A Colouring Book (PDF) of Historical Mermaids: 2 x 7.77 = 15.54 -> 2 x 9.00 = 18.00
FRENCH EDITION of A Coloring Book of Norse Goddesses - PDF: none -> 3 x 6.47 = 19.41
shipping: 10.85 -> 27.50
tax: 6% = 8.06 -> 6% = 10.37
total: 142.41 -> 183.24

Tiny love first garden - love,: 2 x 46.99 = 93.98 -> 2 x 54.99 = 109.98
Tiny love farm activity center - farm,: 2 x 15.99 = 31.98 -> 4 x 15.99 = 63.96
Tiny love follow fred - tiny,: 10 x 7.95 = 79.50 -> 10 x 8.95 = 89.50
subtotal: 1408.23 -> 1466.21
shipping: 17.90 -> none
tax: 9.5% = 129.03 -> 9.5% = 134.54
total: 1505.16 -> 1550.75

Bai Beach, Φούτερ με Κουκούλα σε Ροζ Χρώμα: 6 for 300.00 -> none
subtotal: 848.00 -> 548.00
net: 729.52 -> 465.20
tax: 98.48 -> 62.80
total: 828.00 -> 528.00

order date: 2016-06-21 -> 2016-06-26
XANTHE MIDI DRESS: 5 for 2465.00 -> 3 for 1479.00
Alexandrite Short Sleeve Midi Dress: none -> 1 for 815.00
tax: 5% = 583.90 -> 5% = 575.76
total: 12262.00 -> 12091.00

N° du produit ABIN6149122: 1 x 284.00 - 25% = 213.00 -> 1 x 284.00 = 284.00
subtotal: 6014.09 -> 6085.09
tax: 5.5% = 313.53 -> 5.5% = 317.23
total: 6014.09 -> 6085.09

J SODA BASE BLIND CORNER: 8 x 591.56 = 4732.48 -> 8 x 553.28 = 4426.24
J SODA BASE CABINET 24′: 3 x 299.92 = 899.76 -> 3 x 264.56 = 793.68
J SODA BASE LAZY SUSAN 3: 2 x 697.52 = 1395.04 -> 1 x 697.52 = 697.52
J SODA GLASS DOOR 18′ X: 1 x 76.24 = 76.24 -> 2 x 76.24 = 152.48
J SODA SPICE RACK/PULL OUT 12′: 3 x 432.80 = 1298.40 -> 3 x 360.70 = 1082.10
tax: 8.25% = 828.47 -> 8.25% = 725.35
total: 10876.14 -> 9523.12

Task description:
Write down, word for word, the lines above from the one containing "FRENCH EDITION of" through the one containing "Tiny love farm", both ends included.

Solved exercise:
FRENCH EDITION of A Coloring Book of Norse Goddesses - PDF: none -> 3 x 6.47 = 19.41
shipping: 10.85 -> 27.50
tax: 6% = 8.06 -> 6% = 10.37
total: 142.41 -> 183.24

Tiny love first garden - love,: 2 x 46.99 = 93.98 -> 2 x 54.99 = 109.98
Tiny love farm activity center - farm,: 2 x 15.99 = 31.98 -> 4 x 15.99 = 63.96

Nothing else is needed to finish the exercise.